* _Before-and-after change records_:
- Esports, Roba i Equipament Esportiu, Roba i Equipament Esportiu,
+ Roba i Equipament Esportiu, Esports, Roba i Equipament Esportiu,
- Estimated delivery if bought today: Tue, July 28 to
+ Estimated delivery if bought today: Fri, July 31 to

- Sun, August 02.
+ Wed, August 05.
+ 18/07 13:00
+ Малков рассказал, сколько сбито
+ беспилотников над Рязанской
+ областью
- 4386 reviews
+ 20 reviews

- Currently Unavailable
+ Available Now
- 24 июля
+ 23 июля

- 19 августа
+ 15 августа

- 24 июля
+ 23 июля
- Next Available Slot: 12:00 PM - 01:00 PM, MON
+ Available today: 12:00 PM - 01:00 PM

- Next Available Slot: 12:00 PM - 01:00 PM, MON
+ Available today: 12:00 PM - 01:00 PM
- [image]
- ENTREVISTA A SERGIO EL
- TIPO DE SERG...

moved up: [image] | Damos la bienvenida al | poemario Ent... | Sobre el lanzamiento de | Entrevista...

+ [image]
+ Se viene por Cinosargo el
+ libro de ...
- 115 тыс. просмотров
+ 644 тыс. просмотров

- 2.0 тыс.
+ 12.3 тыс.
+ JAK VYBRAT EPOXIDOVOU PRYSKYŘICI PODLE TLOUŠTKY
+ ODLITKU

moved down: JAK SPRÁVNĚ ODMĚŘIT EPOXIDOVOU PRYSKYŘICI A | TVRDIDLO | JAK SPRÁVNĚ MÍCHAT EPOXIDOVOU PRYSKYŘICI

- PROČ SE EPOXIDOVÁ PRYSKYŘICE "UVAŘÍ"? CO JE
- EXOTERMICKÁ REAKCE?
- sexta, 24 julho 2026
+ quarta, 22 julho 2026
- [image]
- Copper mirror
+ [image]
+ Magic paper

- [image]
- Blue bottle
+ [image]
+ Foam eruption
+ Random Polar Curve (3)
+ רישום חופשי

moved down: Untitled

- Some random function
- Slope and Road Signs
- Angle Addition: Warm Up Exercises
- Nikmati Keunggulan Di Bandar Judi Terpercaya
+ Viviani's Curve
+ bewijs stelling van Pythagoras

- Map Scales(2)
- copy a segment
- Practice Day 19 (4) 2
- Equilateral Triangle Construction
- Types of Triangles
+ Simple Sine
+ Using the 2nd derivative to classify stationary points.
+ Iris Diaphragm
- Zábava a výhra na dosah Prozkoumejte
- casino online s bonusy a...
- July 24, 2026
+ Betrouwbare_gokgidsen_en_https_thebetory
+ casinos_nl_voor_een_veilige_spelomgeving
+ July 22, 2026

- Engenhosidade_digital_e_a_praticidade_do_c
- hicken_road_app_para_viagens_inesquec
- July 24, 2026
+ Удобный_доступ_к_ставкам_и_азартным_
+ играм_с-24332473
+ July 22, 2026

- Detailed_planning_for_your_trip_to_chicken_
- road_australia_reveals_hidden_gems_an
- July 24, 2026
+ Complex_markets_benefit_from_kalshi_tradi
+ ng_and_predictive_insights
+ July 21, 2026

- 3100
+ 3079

* _TASK OBJECTIVE_:
Each entry should be written out again exactly, with no word left out.

* _RESULT OF THIS EXERCISE_:
- Esports, Roba i Equipament Esportiu, Roba i Equipament Esportiu,
+ Roba i Equipament Esportiu, Esports, Roba i Equipament Esportiu,
- Estimated delivery if bought today: Tue, July 28 to
+ Estimated delivery if bought today: Fri, July 31 to

- Sun, August 02.
+ Wed, August 05.
+ 18/07 13:00
+ Малков рассказал, сколько сбито
+ беспилотников над Рязанской
+ областью
- 4386 reviews
+ 20 reviews

- Currently Unavailable
+ Available Now
- 24 июля
+ 23 июля

- 19 августа
+ 15 августа

- 24 июля
+ 23 июля
- Next Available Slot: 12:00 PM - 01:00 PM, MON
+ Available today: 12:00 PM - 01:00 PM

- Next Available Slot: 12:00 PM - 01:00 PM, MON
+ Available today: 12:00 PM - 01:00 PM
- [image]
- ENTREVISTA A SERGIO EL
- TIPO DE SERG...

moved up: [image] | Damos la bienvenida al | poemario Ent... | Sobre el lanzamiento de | Entrevista...

+ [image]
+ Se viene por Cinosargo el
+ libro de ...
- 115 тыс. просмотров
+ 644 тыс. просмотров

- 2.0 тыс.
+ 12.3 тыс.
+ JAK VYBRAT EPOXIDOVOU PRYSKYŘICI PODLE TLOUŠTKY
+ ODLITKU

moved down: JAK SPRÁVNĚ ODMĚŘIT EPOXIDOVOU PRYSKYŘICI A | TVRDIDLO | JAK SPRÁVNĚ MÍCHAT EPOXIDOVOU PRYSKYŘICI

- PROČ SE EPOXIDOVÁ PRYSKYŘICE "UVAŘÍ"? CO JE
- EXOTERMICKÁ REAKCE?
- sexta, 24 julho 2026
+ quarta, 22 julho 2026
- [image]
- Copper mirror
+ [image]
+ Magic paper

- [image]
- Blue bottle
+ [image]
+ Foam eruption
+ Random Polar Curve (3)
+ רישום חופשי

moved down: Untitled

- Some random function
- Slope and Road Signs
- Angle Addition: Warm Up Exercises
- Nikmati Keunggulan Di Bandar Judi Terpercaya
+ Viviani's Curve
+ bewijs stelling van Pythagoras

- Map Scales(2)
- copy a segment
- Practice Day 19 (4) 2
- Equilateral Triangle Construction
- Types of Triangles
+ Simple Sine
+ Using the 2nd derivative to classify stationary points.
+ Iris Diaphragm
- Zábava a výhra na dosah Prozkoumejte
- casino online s bonusy a...
- July 24, 2026
+ Betrouwbare_gokgidsen_en_https_thebetory
+ casinos_nl_voor_een_veilige_spelomgeving
+ July 22, 2026

- Engenhosidade_digital_e_a_praticidade_do_c
- hicken_road_app_para_viagens_inesquec
- July 24, 2026
+ Удобный_доступ_к_ставкам_и_азартным_
+ играм_с-24332473
+ July 22, 2026

- Detailed_planning_for_your_trip_to_chicken_
- road_australia_reveals_hidden_gems_an
- July 24, 2026
+ Complex_markets_benefit_from_kalshi_tradi
+ ng_and_predictive_insights
+ July 21, 2026

- 3100
+ 3079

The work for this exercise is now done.